This change is a low level and pervasive reorganization of how PCs are managed
in M5. Back when Alpha was the only ISA, there were only 2 PCs to worry about,
the PC and the NPC, and the lsb of the PC signaled whether or not you were in
PAL mode. As other ISAs were added, we had to add an NNPC, micro PC and next
micropc, x86 and ARM introduced variable length instruction sets, and ARM
started to keep track of mode bits in the PC. Each CPU model handled PCs in
its own custom way that needed to be updated individually to handle the new
dimensions of variability, or, in the case of ARMs mode-bit-in-the-pc hack,
the complexity could be hidden in the ISA at the ISA implementation's expense.
Areas like the branch predictor hadn't been updated to handle branch delay
slots or micropcs, and it turns out that had introduced a significant (10s of
percent) performance bug in SPARC and to a lesser extend MIPS. Rather than
perpetuate the problem by reworking O3 again to handle the PC features needed
by x86, this change was introduced to rework PC handling in a more modular,
transparent, and hopefully efficient way.


PC type:

Rather than having the superset of all possible elements of PC state declared
in each of the CPU models, each ISA defines its own PCState type which has
exactly the elements it needs. A cross product of canned PCState classes are
defined in the new "generic" ISA directory for ISAs with/without delay slots
and microcode. These are either typedef-ed or subclassed by each ISA. To read
or write this structure through a *Context, you use the new pcState() accessor
which reads or writes depending on whether it has an argument. If you just
want the address of the current or next instruction or the current micro PC,
you can get those through read-only accessors on either the PCState type or
the *Contexts. These are instAddr(), nextInstAddr(), and microPC(). Note the
move away from readPC. That name is ambiguous since it's not clear whether or
not it should be the actual address to fetch from, or if it should have extra
bits in it like the PAL mode bit. Each class is free to define its own
functions to get at whatever values it needs however it needs to to be used in
ISA specific code. Eventually Alpha's PAL mode bit could be moved out of the
PC and into a separate field like ARM.

These types can be reset to a particular pc (where npc = pc +
sizeof(MachInst), nnpc = npc + sizeof(MachInst), upc = 0, nupc = 1 as
appropriate), printed, serialized, and compared. There is a branching()
function which encapsulates code in the CPU models that checked if an
instruction branched or not. Exactly what that means in the context of branch
delay slots which can skip an instruction when not taken is ambiguous, and
ideally this function and its uses can be eliminated. PCStates also generally
know how to advance themselves in various ways depending on if they point at
an instruction, a microop, or the last microop of a macroop. More on that
later.

Ideally, accessing all the PCs at once when setting them will improve
performance of M5 even though more data needs to be moved around. This is
because often all the PCs need to be manipulated together, and by getting them
all at once you avoid multiple function calls. Also, the PCs of a particular
thread will have spatial locality in the cache. Previously they were grouped
by element in arrays which spread out accesses.


Advancing the PC:

The PCs were previously managed entirely by the CPU which had to know about PC
semantics, try to figure out which dimension to increment the PC in, what to
set NPC/NNPC, etc. These decisions are best left to the ISA in conjunction
with the PC type itself. Because most of the information about how to
increment the PC (mainly what type of instruction it refers to) is contained
in the instruction object, a new advancePC virtual function was added to the
StaticInst class. Subclasses provide an implementation that moves around the
right element of the PC with a minimal amount of decision making. In ISAs like
Alpha, the instructions always simply assign NPC to PC without having to worry
about micropcs, nnpcs, etc. The added cost of a virtual function call should
be outweighed by not having to figure out as much about what to do with the
PCs and mucking around with the extra elements.

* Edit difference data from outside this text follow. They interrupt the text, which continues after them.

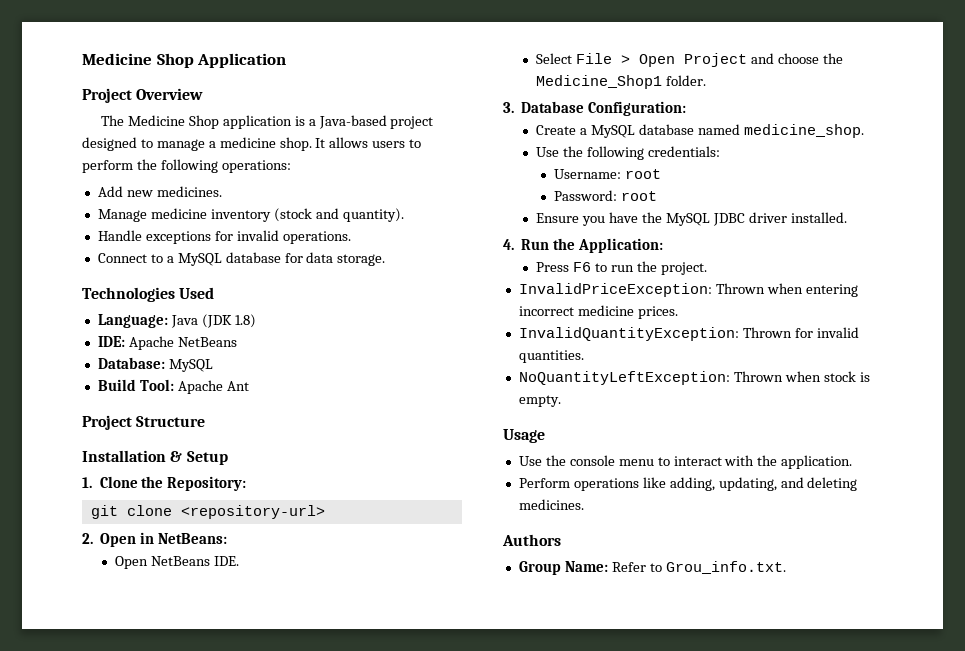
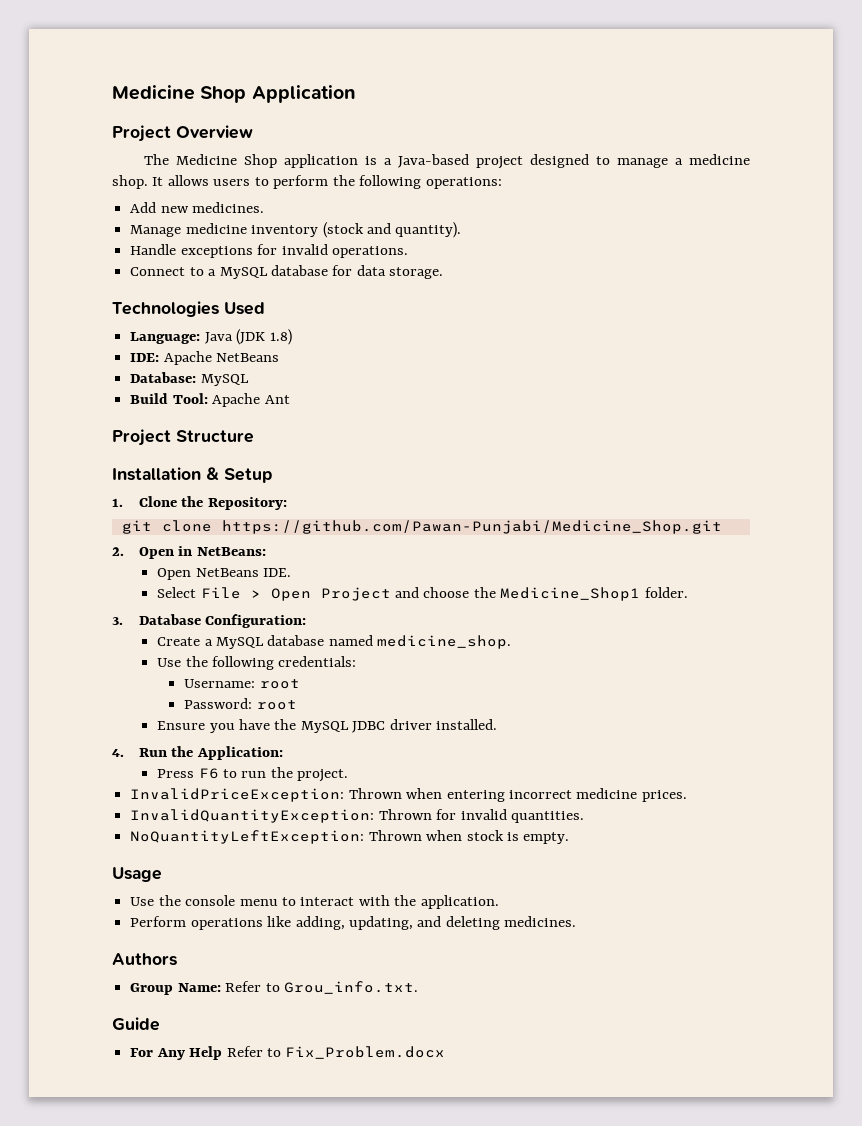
- git clone <repository-url>
+ git clone https://github.com/Pawan-Punjabi/Medicine_Shop.git
+ Guide
+ For Any Help Refer to Fix_Problem.docx

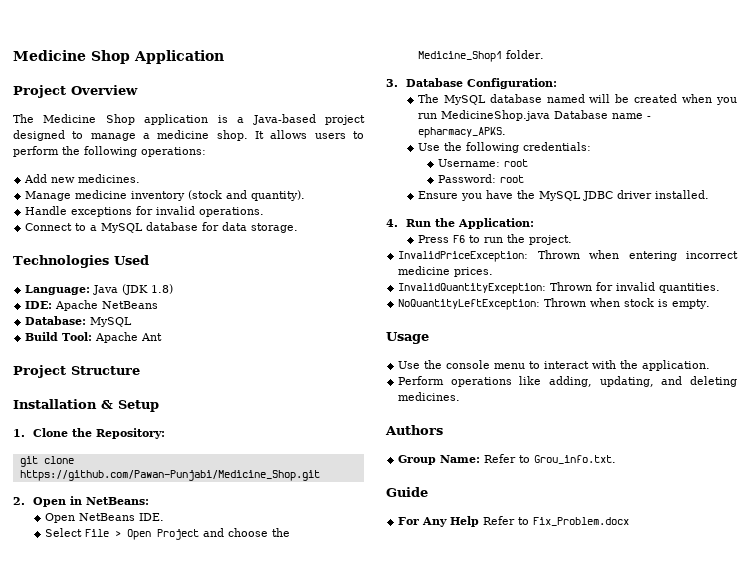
- Create a MySQL database named medicine_shop.
+ The MySQL database named will be created when you run MedicineShop.java Database name - epharmacy_APKS.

One drawback of making the StaticInsts advance the PC is that you have to
actually have one to advance the PC. This would, superficially, seem to
require decoding an instruction before fetch could advance. This is, as far as
I can tell, realistic. fetch would advance through memory addresses, not PCs,
perhaps predicting new memory addresses using existing ones. More
sophisticated decisions about control flow would be made later on, after the
instruction was decoded, and handed back to fetch. If branching needs to
happen, some amount of decoding needs to happen to see that it's a branch,
what the target is, etc. This could get a little more complicated if that gets
done by the predecoder, but I'm choosing to ignore that for now.


Variable length instructions:

To handle variable length instructions in x86 and ARM, the predecoder now
takes in the current PC by reference to the getExtMachInst function. It can
modify the PC however it needs to (by setting NPC to be the PC + instruction
length, for instance). This could be improved since the CPU doesn't know if
the PC was modified and always has to write it back.


ISA parser:

To support the new API, all PC related operand types were removed from the
parser and replaced with a PCState type. There are two warts on this
implementation. First, as with all the other operand types, the PCState still
has to have a valid operand type even though it doesn't use it. Second, using
syntax like PCS.npc(target) doesn't work for two reasons, this looks like the
syntax for operand type overriding, and the parser can't figure out if you're
reading or writing. Instructions that use the PCS operand (which I've
consistently called it) need to first read it into a local variable,
manipulate it, and then write it back out.


Return address stack:

The return address stack needed a little extra help because, in the presence
of branch delay slots, it has to merge together elements of the return PC and
the call PC. To handle that, a buildRetPC utility function was added. There
are basically only two versions in all the ISAs, but it didn't seem short
enough to put into the generic ISA directory. Also, the branch predictor code
in O3 and InOrder were adjusted so that they always store the PC of the actual
call instruction in the RAS, not the next PC. If the call instruction is a
microop, the next PC refers to the next microop in the same macroop which is
probably not desirable. The buildRetPC function advances the PC intelligently
to the next macroop (in an ISA specific way) so that that case works.


Change in stats:

There were no change in stats except in MIPS and SPARC in the O3 model. MIPS
runs in about 9% fewer ticks. SPARC runs with 30%-50% fewer ticks, which could
likely be improved further by setting call/return instruction flags and taking
advantage of the RAS.


TODO:

Add != operators to the PCState classes, defined trivially to be !(a==b).
Smooth out places where PCs are split apart, passed around, and put back
together later. I think this might happen in SPARC's fault code. Add ISA
specific constructors that allow setting PC elements without calling a bunch
of accessors. Try to eliminate the need for the branching() function. Factor
out Alpha's PAL mode pc bit into a separate flag field, and eliminate places
where it's blindly masked out or tested in the PC.
diff 7705:fd65f85fcc0c Wed Oct 13 04:57:00 EDT 2010 Gabe Black <gblack@eecs.umich.edu> Mem: Change the CLREX flag to CLEAR_LL.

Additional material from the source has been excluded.